Before-and-after change data

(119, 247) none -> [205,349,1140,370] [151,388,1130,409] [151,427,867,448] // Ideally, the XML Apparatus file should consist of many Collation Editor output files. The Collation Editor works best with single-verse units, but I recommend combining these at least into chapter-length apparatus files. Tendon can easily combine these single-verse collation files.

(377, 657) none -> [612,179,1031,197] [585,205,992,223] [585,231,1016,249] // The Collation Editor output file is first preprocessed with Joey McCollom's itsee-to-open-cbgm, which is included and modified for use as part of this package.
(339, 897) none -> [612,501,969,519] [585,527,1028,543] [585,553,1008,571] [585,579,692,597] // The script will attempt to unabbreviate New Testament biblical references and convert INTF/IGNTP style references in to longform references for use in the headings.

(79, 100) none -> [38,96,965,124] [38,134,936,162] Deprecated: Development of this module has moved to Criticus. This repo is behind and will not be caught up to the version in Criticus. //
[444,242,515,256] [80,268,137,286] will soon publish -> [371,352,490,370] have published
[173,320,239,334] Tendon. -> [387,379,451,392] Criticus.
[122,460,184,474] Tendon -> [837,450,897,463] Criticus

Exercise aim: Make an exact copy of every line from the one with "(79, 100) none" to the end of the data, with the first and last of those lines included.

Written answer:
(79, 100) none -> [38,96,965,124] [38,134,936,162] Deprecated: Development of this module has moved to Criticus. This repo is behind and will not be caught up to the version in Criticus. //
[444,242,515,256] [80,268,137,286] will soon publish -> [371,352,490,370] have published
[173,320,239,334] Tendon. -> [387,379,451,392] Criticus.
[122,460,184,474] Tendon -> [837,450,897,463] Criticus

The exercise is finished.